Data for review Block Start
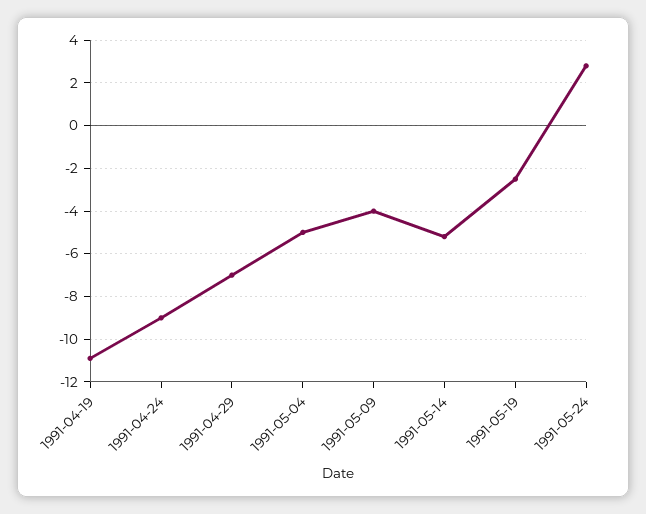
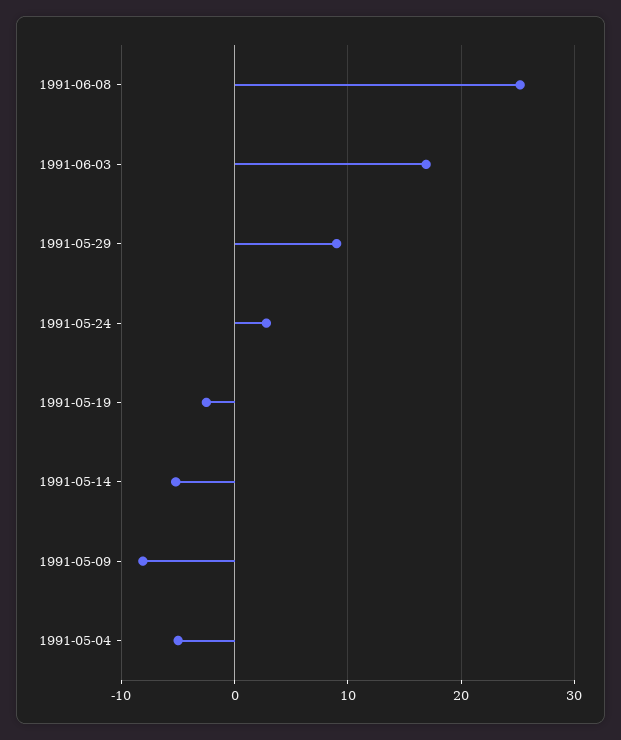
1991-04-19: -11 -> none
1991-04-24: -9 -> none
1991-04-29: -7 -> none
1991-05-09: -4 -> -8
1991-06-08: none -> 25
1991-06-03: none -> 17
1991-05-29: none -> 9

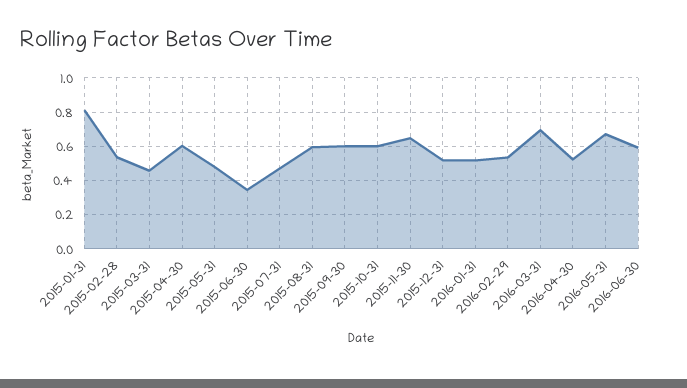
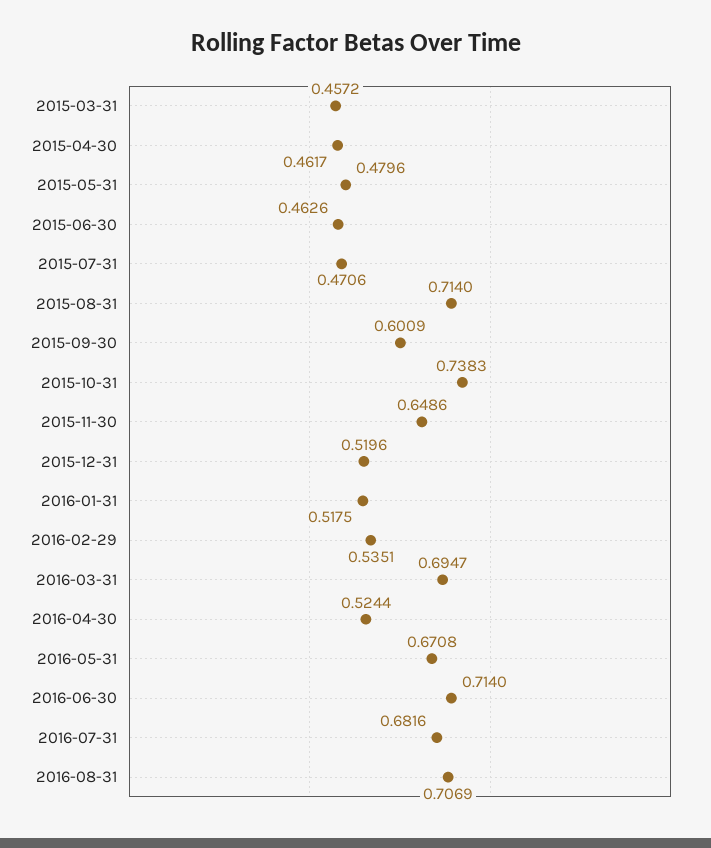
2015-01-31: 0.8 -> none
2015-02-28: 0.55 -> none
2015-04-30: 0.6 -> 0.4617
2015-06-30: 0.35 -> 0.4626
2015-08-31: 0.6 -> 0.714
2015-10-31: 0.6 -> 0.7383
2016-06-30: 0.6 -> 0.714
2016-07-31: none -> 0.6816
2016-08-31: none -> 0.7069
Data for review Block End
### What this task involves
Return, without any change, only the lines from the one containing "2016-06-30: 0.6 -> 0.714" through the last line of the entries above.

### Answer box
2016-06-30: 0.6 -> 0.714
2016-07-31: none -> 0.6816
2016-08-31: none -> 0.7069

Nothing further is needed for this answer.